[Code change snippets]

--

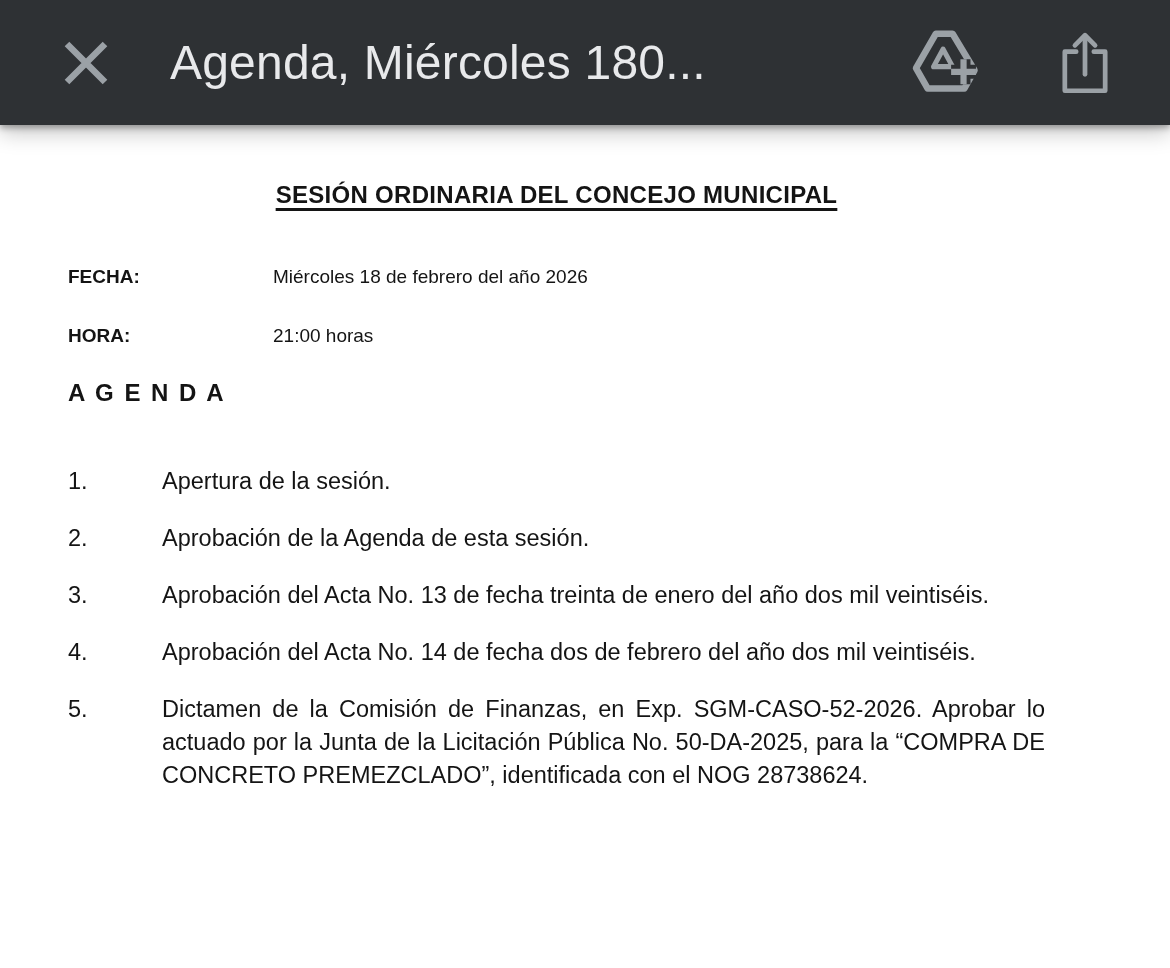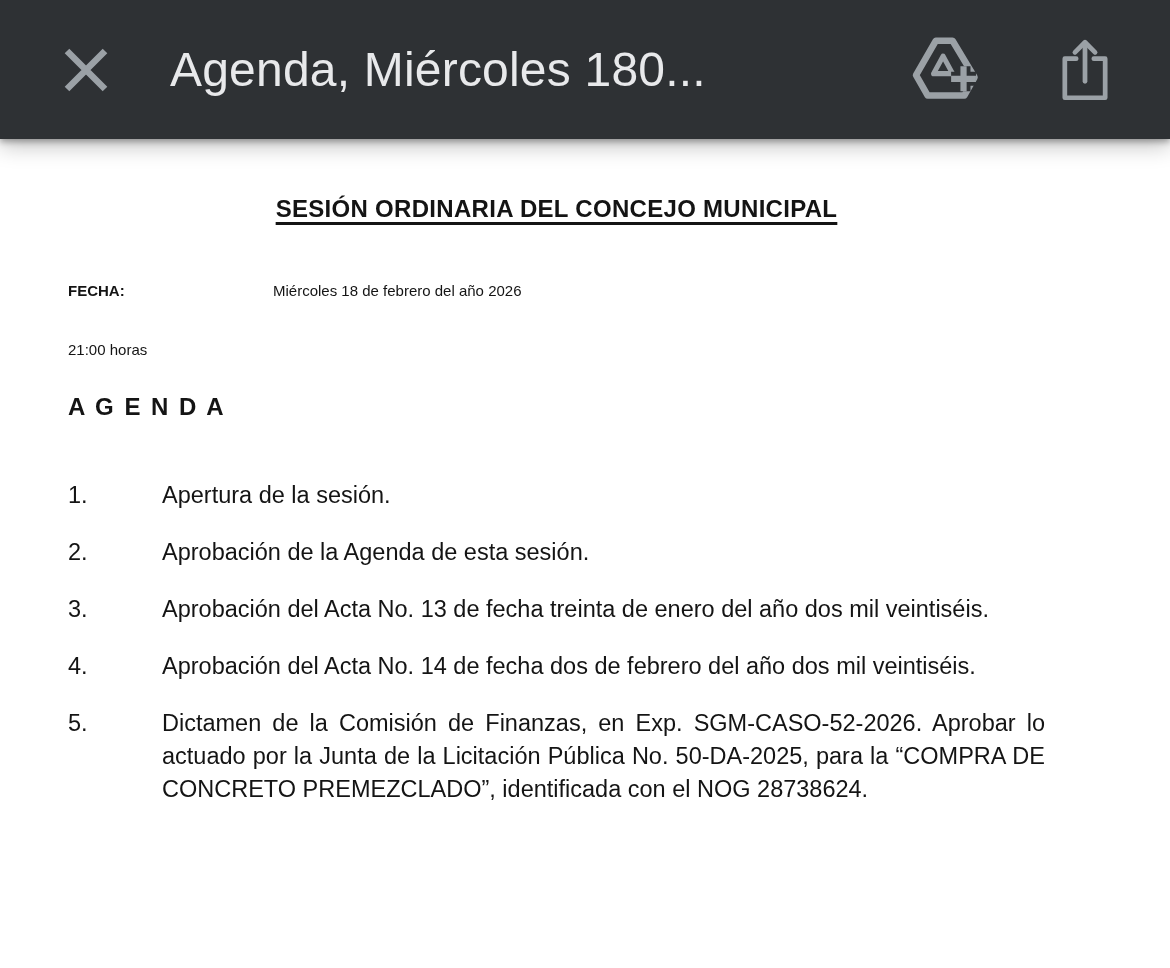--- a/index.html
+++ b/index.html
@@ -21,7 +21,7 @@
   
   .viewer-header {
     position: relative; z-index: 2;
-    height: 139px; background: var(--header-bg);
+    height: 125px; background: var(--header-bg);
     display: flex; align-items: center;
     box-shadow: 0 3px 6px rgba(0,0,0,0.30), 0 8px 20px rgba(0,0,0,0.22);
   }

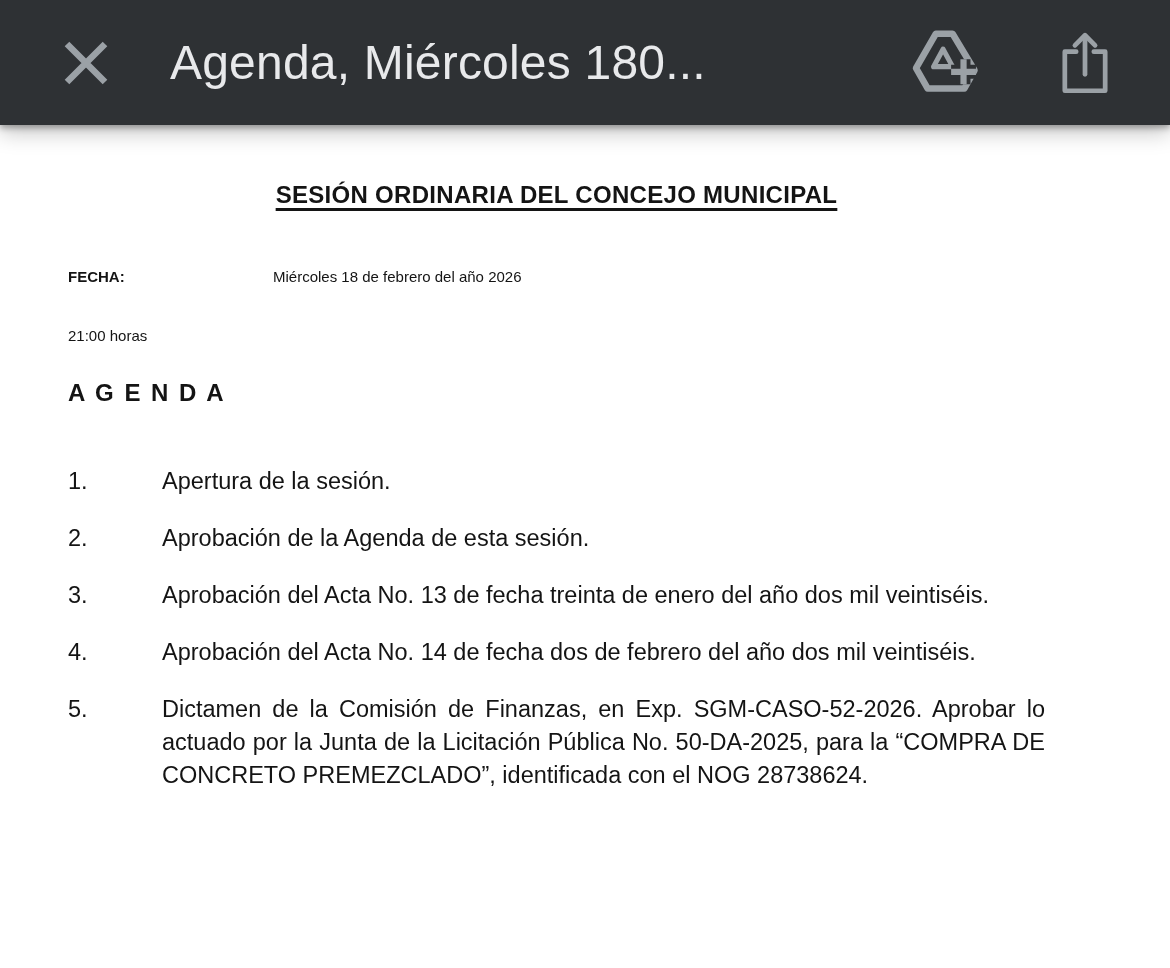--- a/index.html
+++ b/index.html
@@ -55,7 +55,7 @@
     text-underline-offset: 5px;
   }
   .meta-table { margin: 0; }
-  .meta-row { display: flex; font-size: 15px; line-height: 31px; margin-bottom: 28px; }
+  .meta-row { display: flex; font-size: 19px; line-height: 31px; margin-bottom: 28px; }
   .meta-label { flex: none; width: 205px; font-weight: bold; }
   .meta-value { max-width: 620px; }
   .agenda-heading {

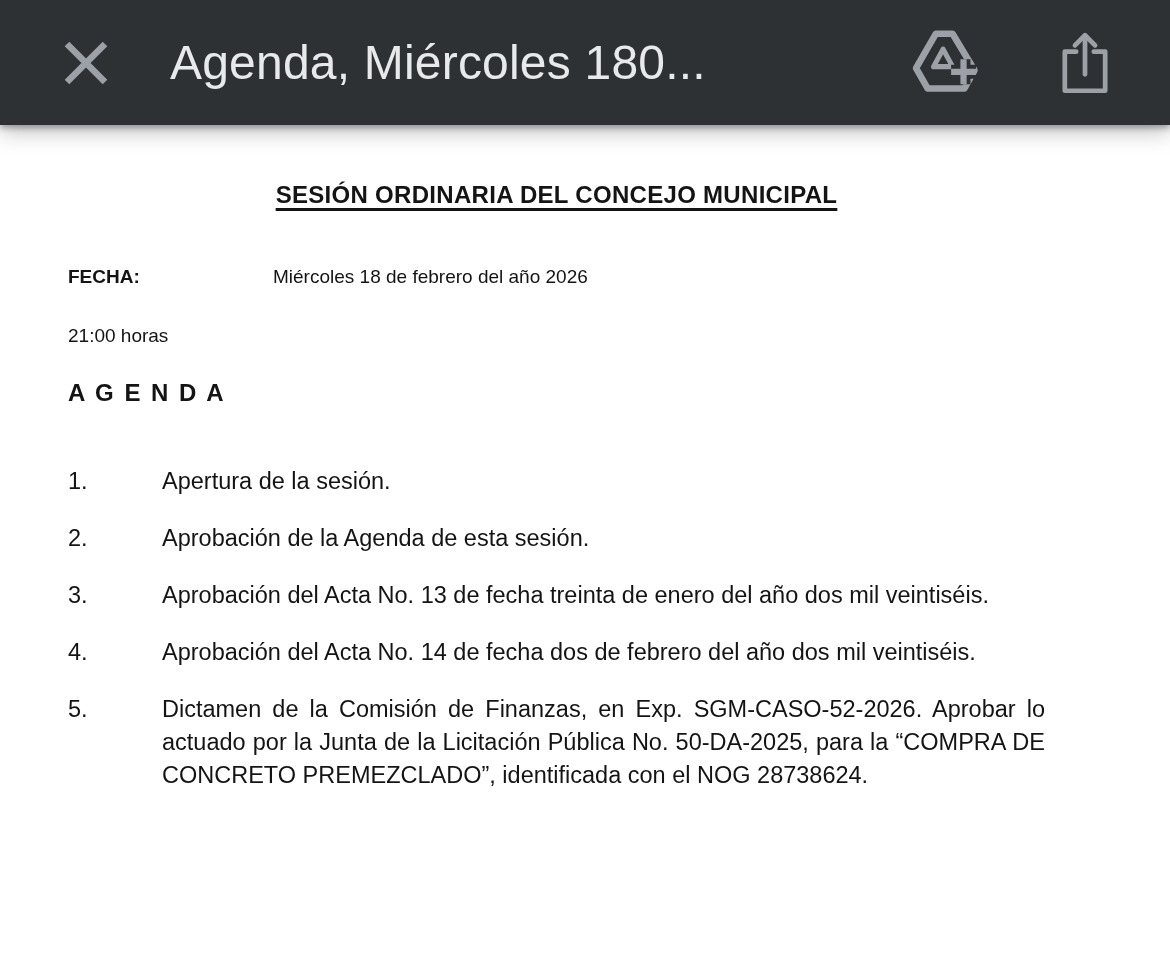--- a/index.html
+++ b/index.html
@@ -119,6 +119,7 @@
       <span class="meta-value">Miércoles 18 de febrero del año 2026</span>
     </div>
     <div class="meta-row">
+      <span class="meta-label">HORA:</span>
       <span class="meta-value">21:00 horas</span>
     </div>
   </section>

--

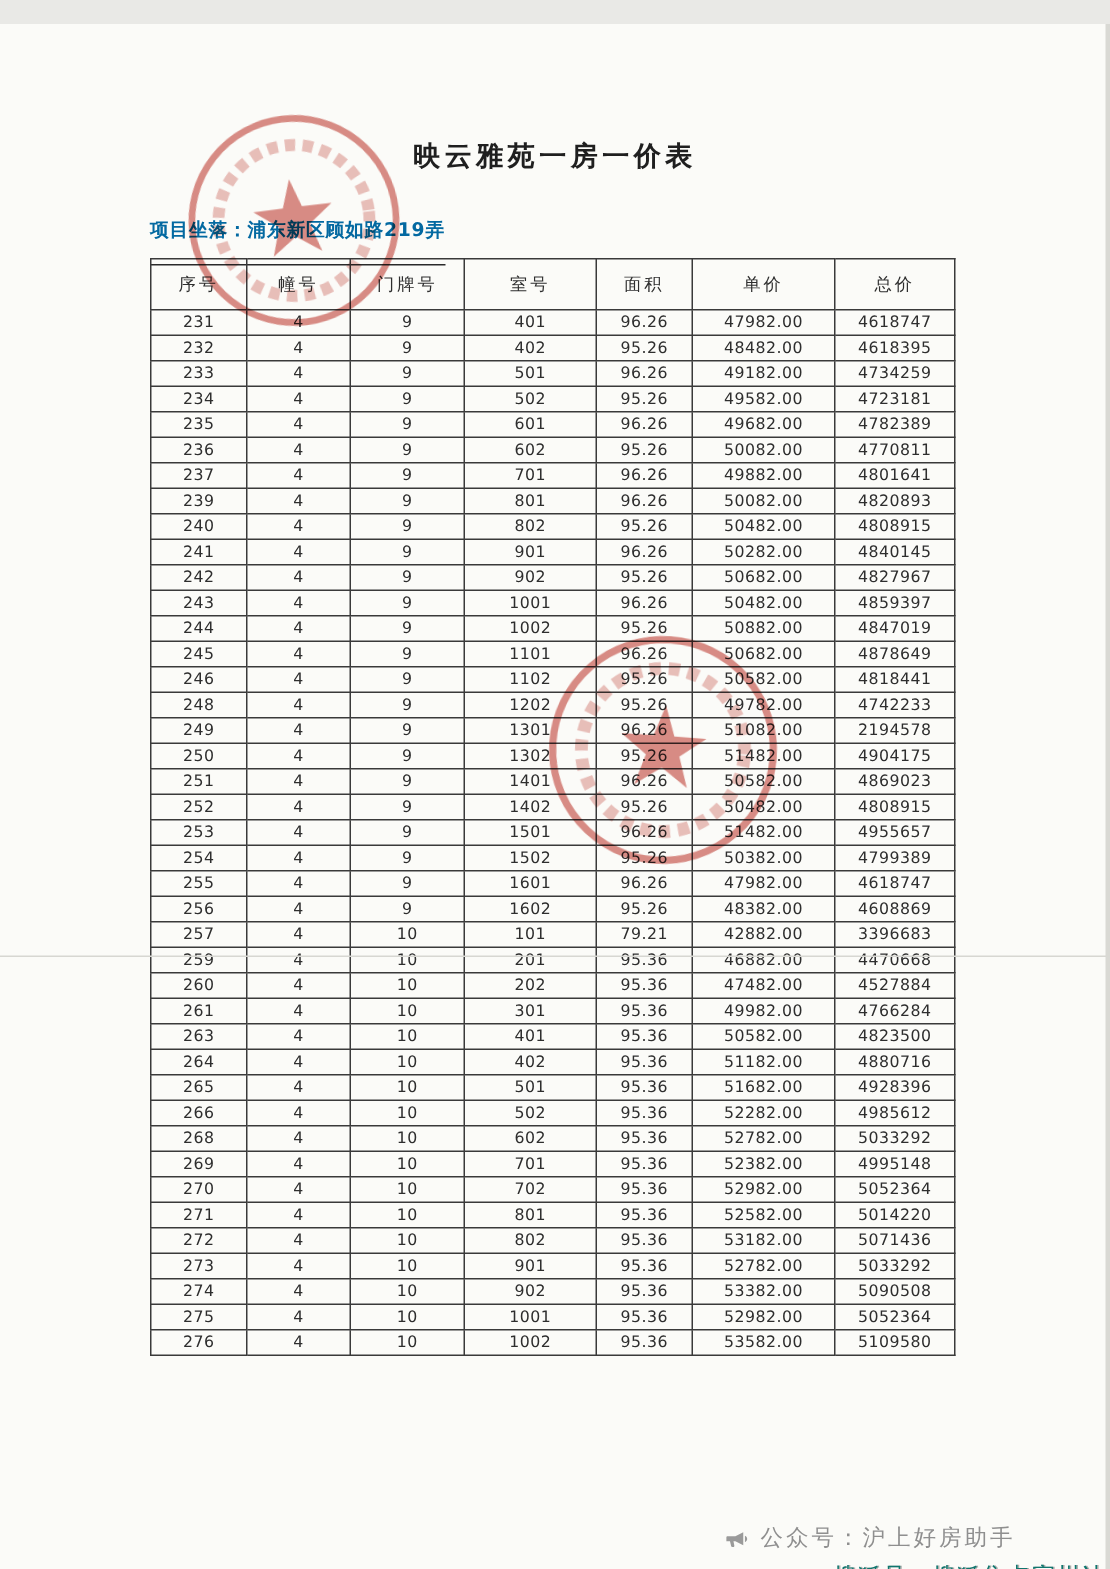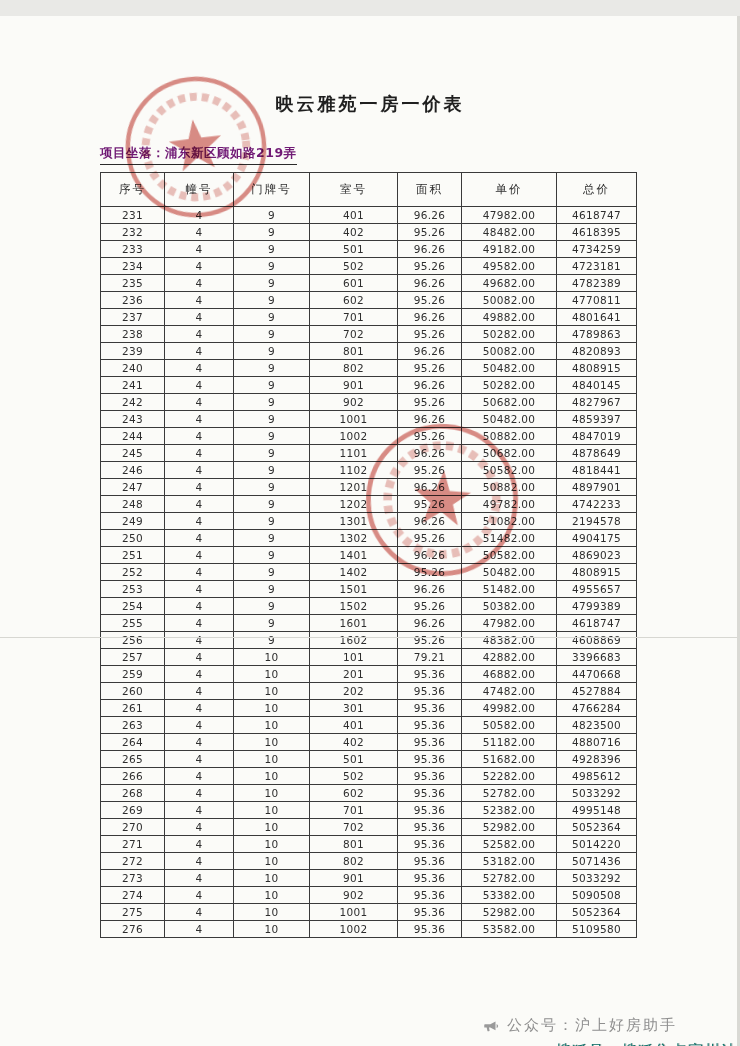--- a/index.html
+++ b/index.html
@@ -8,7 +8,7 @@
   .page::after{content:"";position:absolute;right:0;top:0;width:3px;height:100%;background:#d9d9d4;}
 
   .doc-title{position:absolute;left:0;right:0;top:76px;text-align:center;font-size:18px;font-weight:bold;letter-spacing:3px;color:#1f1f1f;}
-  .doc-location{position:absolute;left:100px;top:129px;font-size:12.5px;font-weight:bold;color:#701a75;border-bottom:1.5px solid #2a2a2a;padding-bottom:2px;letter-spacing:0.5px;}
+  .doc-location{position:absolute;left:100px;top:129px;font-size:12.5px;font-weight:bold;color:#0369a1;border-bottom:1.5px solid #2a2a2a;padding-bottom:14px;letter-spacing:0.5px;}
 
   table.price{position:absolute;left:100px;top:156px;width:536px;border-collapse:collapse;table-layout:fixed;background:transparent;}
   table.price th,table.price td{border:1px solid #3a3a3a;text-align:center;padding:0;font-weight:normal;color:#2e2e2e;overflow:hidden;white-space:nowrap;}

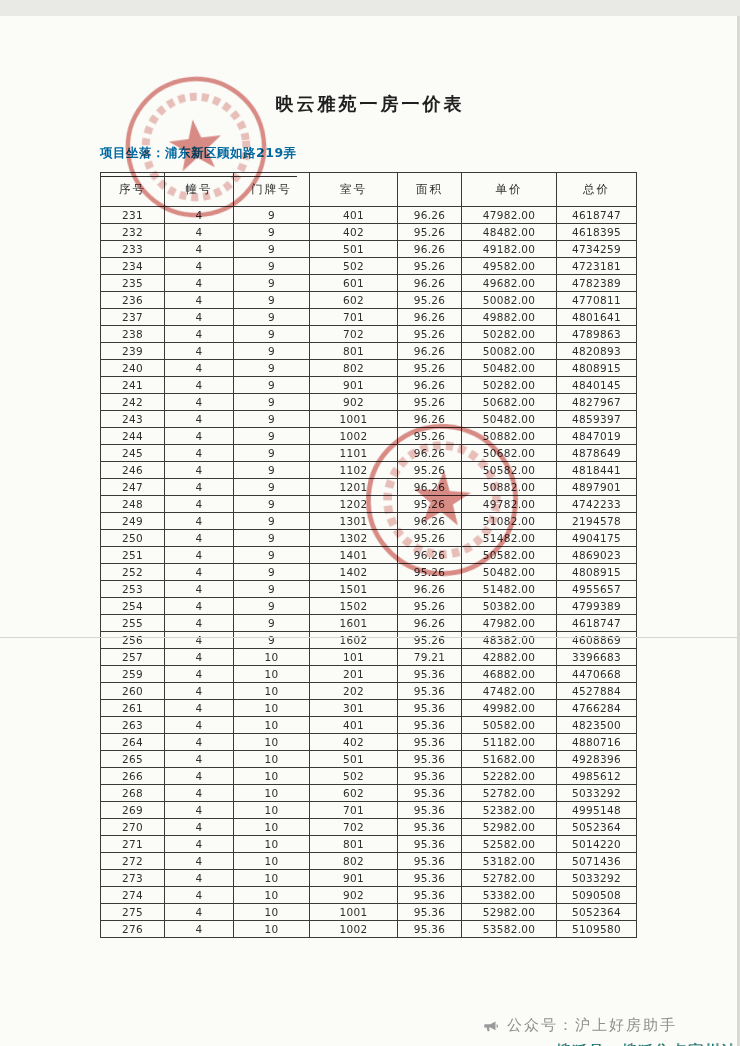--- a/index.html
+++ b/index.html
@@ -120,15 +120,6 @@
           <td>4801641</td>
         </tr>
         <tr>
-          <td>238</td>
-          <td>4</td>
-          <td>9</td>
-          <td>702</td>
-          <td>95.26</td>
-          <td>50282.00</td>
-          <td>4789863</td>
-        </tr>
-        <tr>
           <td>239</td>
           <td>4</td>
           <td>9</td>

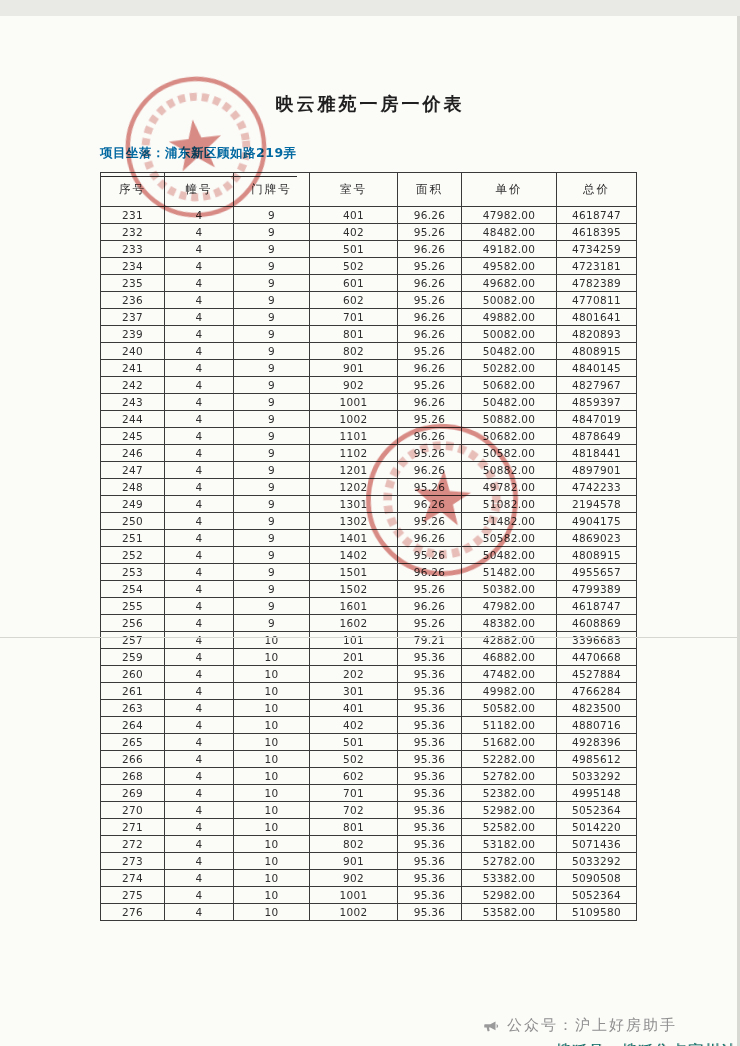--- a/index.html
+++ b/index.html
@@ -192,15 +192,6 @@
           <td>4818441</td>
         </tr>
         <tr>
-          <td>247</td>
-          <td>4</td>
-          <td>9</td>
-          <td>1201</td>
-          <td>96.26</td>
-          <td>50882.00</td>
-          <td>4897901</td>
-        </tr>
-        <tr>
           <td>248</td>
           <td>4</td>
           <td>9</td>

--

[Required work]
Find and copy every line in the entries above where the string "margin" occurs.

[Result]
   .meta-table { margin: 0; }
-  .meta-row { display: flex; font-size: 15px; line-height: 31px; margin-bottom: 28px; }
+  .meta-row { display: flex; font-size: 19px; line-height: 31px; margin-bottom: 28px; }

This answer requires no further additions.